_WHAT IS REQUIRED_
Nothing but the pictures should be dropped when the records are transcribed word for word.

Entries taken from a collection
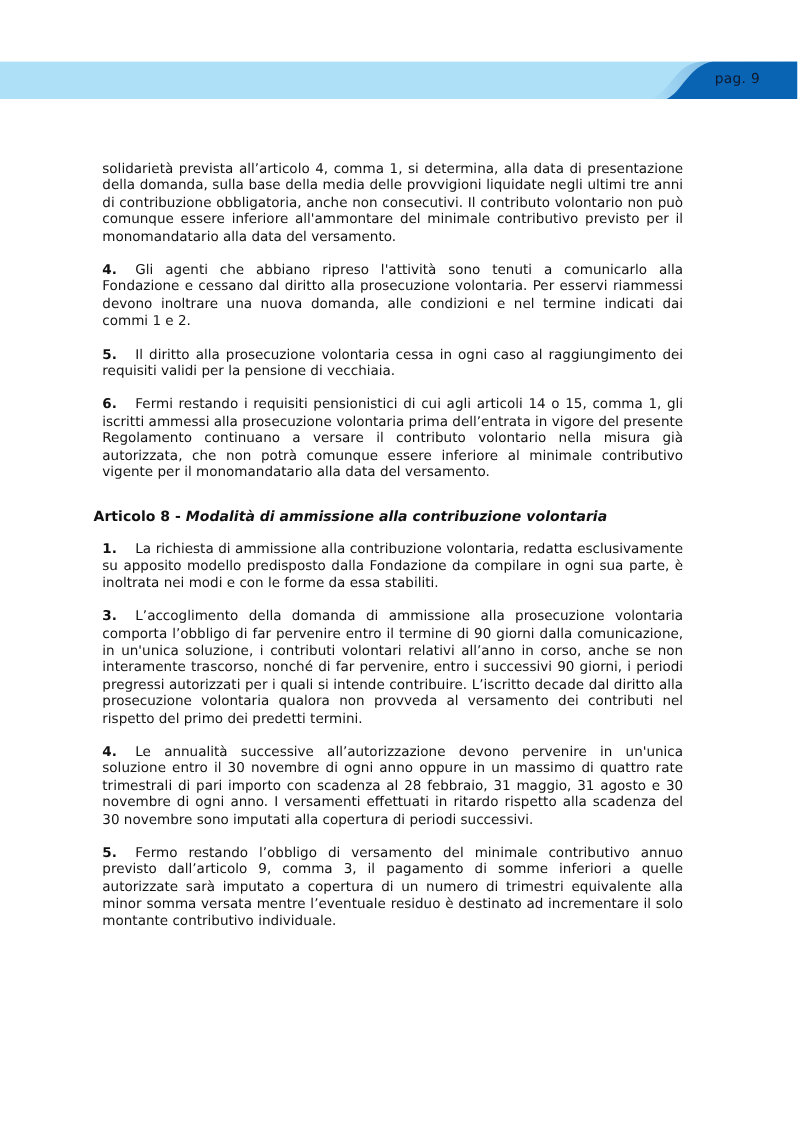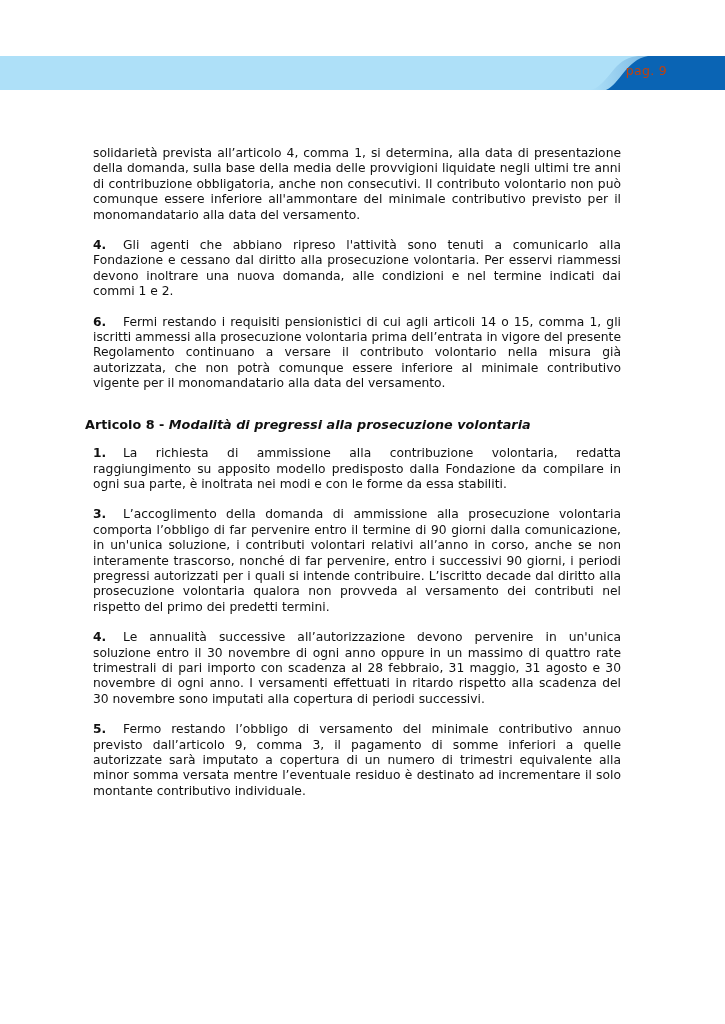--- a/index.html
+++ b/index.html
@@ -2,21 +2,21 @@
 <html><head>
 <meta charset="utf-8">
 <style>
   html, body { margin: 0; padding: 0; background: #ffffff; }
   body { width: 725px; height: 1024px; position: relative; overflow: hidden;
          font-family: "DejaVu Sans", sans-serif; color: #111; }
   .header-band { position: absolute; left: 0; top: 56px; width: 725px; height: 34px;
                  background: #aee0f8; }
   .header-tab { position: absolute; right: 0; top: 56px; width: 135px; height: 34px; }
   .header-tab svg { display: block; }
-  .page-num { position: absolute; right: 58px; top: 63px; color: #c2410c;
+  .page-num { position: absolute; right: 34px; top: 63px; color: #0f172a;
               font-size: 12.5px; letter-spacing: 0.3px; }
   .content { position: absolute; left: 93px; top: 146px; width: 528px;
              font-size: 12.3px; line-height: 15.4px; }
   .para { text-align: justify; margin: 0 0 15px 0; }
   .para .num { font-weight: bold; display: inline-block; width: 30px; }
   .article-title { margin: 25px 0 14px -8px; font-weight: bold; font-size: 12.8px; }
   .article-title em { font-style: italic; }
 </style>
 </head>
 <body>
@@ -37,29 +37,32 @@
 <div class="page-num">pag. 9</div>
 
 <div class="content">
   <p class="para">
     <span>solidarietà prevista all’articolo 4, comma 1, si determina, alla data di presentazione della domanda, sulla base della media delle provvigioni liquidate negli ultimi tre anni di contribuzione obbligatoria, anche non consecutivi. Il contributo volontario non può comunque essere inferiore all'ammontare del minimale contributivo previsto per il monomandatario alla data del versamento.</span>
   </p>
   <p class="para">
     <span class="num">4.</span><span>Gli agenti che abbiano ripreso l'attività sono tenuti a comunicarlo alla Fondazione e cessano dal diritto alla prosecuzione volontaria. Per esservi riammessi devono inoltrare una nuova domanda, alle condizioni e nel termine indicati dai commi 1 e 2.</span>
   </p>
   <p class="para">
+    <span class="num">5.</span><span>Il diritto alla prosecuzione volontaria cessa in ogni caso al raggiungimento dei requisiti validi per la pensione di vecchiaia.</span>
+  </p>
+  <p class="para">
     <span class="num">6.</span><span>Fermi restando i requisiti pensionistici di cui agli articoli 14 o 15, comma 1, gli iscritti ammessi alla prosecuzione volontaria prima dell’entrata in vigore del presente Regolamento continuano a versare il contributo volontario nella misura già autorizzata, che non potrà comunque essere inferiore al minimale contributivo vigente per il monomandatario alla data del versamento.</span>
   </p>
 
   <div class="article-title">
-    <span>Articolo 8 - </span><em>Modalità di pregressi alla prosecuzione volontaria</em>
+    <span>Articolo 8 - </span><em>Modalità di ammissione alla contribuzione volontaria</em>
   </div>
 
   <p class="para">
-    <span class="num">1.</span><span>La richiesta di ammissione alla contribuzione volontaria, redatta raggiungimento su apposito modello predisposto dalla Fondazione da compilare in ogni sua parte, è inoltrata nei modi e con le forme da essa stabiliti.</span>
+    <span class="num">1.</span><span>La richiesta di ammissione alla contribuzione volontaria, redatta esclusivamente su apposito modello predisposto dalla Fondazione da compilare in ogni sua parte, è inoltrata nei modi e con le forme da essa stabiliti.</span>
   </p>
   <p class="para">
     <span class="num">3.</span><span>L’accoglimento della domanda di ammissione alla prosecuzione volontaria comporta l’obbligo di far pervenire entro il termine di 90 giorni dalla comunicazione, in un'unica soluzione, i contributi volontari relativi all’anno in corso, anche se non interamente trascorso, nonché di far pervenire, entro i successivi 90 giorni, i periodi pregressi autorizzati per i quali si intende contribuire. L’iscritto decade dal diritto alla prosecuzione volontaria qualora non provveda al versamento dei contributi nel rispetto del primo dei predetti termini.</span>
   </p>
   <p class="para">
     <span class="num">4.</span><span>Le annualità successive all’autorizzazione devono pervenire in un'unica soluzione entro il 30 novembre di ogni anno oppure in un massimo di quattro rate trimestrali di pari importo con scadenza al 28 febbraio, 31 maggio, 31 agosto e 30 novembre di ogni anno. I versamenti effettuati in ritardo rispetto alla scadenza del 30 novembre sono imputati alla copertura di periodi successivi.</span>
   </p>
   <p class="para">
     <span class="num">5.</span><span>Fermo restando l’obbligo di versamento del minimale contributivo annuo previsto dall’articolo 9, comma 3, il pagamento di somme inferiori a quelle autorizzate sarà imputato a copertura di un numero di trimestri equivalente alla minor somma versata mentre l’eventuale residuo è destinato ad incrementare il solo montante contributivo individuale.</span>
   </p>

_TASK ANSWER_
--- a/index.html
+++ b/index.html
@@ -2,21 +2,21 @@
 <html><head>
 <meta charset="utf-8">
 <style>
   html, body { margin: 0; padding: 0; background: #ffffff; }
   body { width: 725px; height: 1024px; position: relative; overflow: hidden;
          font-family: "DejaVu Sans", sans-serif; color: #111; }
   .header-band { position: absolute; left: 0; top: 56px; width: 725px; height: 34px;
                  background: #aee0f8; }
   .header-tab { position: absolute; right: 0; top: 56px; width: 135px; height: 34px; }
   .header-tab svg { display: block; }
-  .page-num { position: absolute; right: 58px; top: 63px; color: #c2410c;
+  .page-num { position: absolute; right: 34px; top: 63px; color: #0f172a;
               font-size: 12.5px; letter-spacing: 0.3px; }
   .content { position: absolute; left: 93px; top: 146px; width: 528px;
              font-size: 12.3px; line-height: 15.4px; }
   .para { text-align: justify; margin: 0 0 15px 0; }
   .para .num { font-weight: bold; display: inline-block; width: 30px; }
   .article-title { margin: 25px 0 14px -8px; font-weight: bold; font-size: 12.8px; }
   .article-title em { font-style: italic; }
 </style>
 </head>
 <body>
@@ -37,29 +37,32 @@
 <div class="page-num">pag. 9</div>
 
 <div class="content">
   <p class="para">
     <span>solidarietà prevista all’articolo 4, comma 1, si determina, alla data di presentazione della domanda, sulla base della media delle provvigioni liquidate negli ultimi tre anni di contribuzione obbligatoria, anche non consecutivi. Il contributo volontario non può comunque essere inferiore all'ammontare del minimale contributivo previsto per il monomandatario alla data del versamento.</span>
   </p>
   <p class="para">
     <span class="num">4.</span><span>Gli agenti che abbiano ripreso l'attività sono tenuti a comunicarlo alla Fondazione e cessano dal diritto alla prosecuzione volontaria. Per esservi riammessi devono inoltrare una nuova domanda, alle condizioni e nel termine indicati dai commi 1 e 2.</span>
   </p>
   <p class="para">
+    <span class="num">5.</span><span>Il diritto alla prosecuzione volontaria cessa in ogni caso al raggiungimento dei requisiti validi per la pensione di vecchiaia.</span>
+  </p>
+  <p class="para">
     <span class="num">6.</span><span>Fermi restando i requisiti pensionistici di cui agli articoli 14 o 15, comma 1, gli iscritti ammessi alla prosecuzione volontaria prima dell’entrata in vigore del presente Regolamento continuano a versare il contributo volontario nella misura già autorizzata, che non potrà comunque essere inferiore al minimale contributivo vigente per il monomandatario alla data del versamento.</span>
   </p>
 
   <div class="article-title">
-    <span>Articolo 8 - </span><em>Modalità di pregressi alla prosecuzione volontaria</em>
+    <span>Articolo 8 - </span><em>Modalità di ammissione alla contribuzione volontaria</em>
   </div>
 
   <p class="para">
-    <span class="num">1.</span><span>La richiesta di ammissione alla contribuzione volontaria, redatta raggiungimento su apposito modello predisposto dalla Fondazione da compilare in ogni sua parte, è inoltrata nei modi e con le forme da essa stabiliti.</span>
+    <span class="num">1.</span><span>La richiesta di ammissione alla contribuzione volontaria, redatta esclusivamente su apposito modello predisposto dalla Fondazione da compilare in ogni sua parte, è inoltrata nei modi e con le forme da essa stabiliti.</span>
   </p>
   <p class="para">
     <span class="num">3.</span><span>L’accoglimento della domanda di ammissione alla prosecuzione volontaria comporta l’obbligo di far pervenire entro il termine di 90 giorni dalla comunicazione, in un'unica soluzione, i contributi volontari relativi all’anno in corso, anche se non interamente trascorso, nonché di far pervenire, entro i successivi 90 giorni, i periodi pregressi autorizzati per i quali si intende contribuire. L’iscritto decade dal diritto alla prosecuzione volontaria qualora non provveda al versamento dei contributi nel rispetto del primo dei predetti termini.</span>
   </p>
   <p class="para">
     <span class="num">4.</span><span>Le annualità successive all’autorizzazione devono pervenire in un'unica soluzione entro il 30 novembre di ogni anno oppure in un massimo di quattro rate trimestrali di pari importo con scadenza al 28 febbraio, 31 maggio, 31 agosto e 30 novembre di ogni anno. I versamenti effettuati in ritardo rispetto alla scadenza del 30 novembre sono imputati alla copertura di periodi successivi.</span>
   </p>
   <p class="para">
     <span class="num">5.</span><span>Fermo restando l’obbligo di versamento del minimale contributivo annuo previsto dall’articolo 9, comma 3, il pagamento di somme inferiori a quelle autorizzate sarà imputato a copertura di un numero di trimestri equivalente alla minor somma versata mentre l’eventuale residuo è destinato ad incrementare il solo montante contributivo individuale.</span>
   </p>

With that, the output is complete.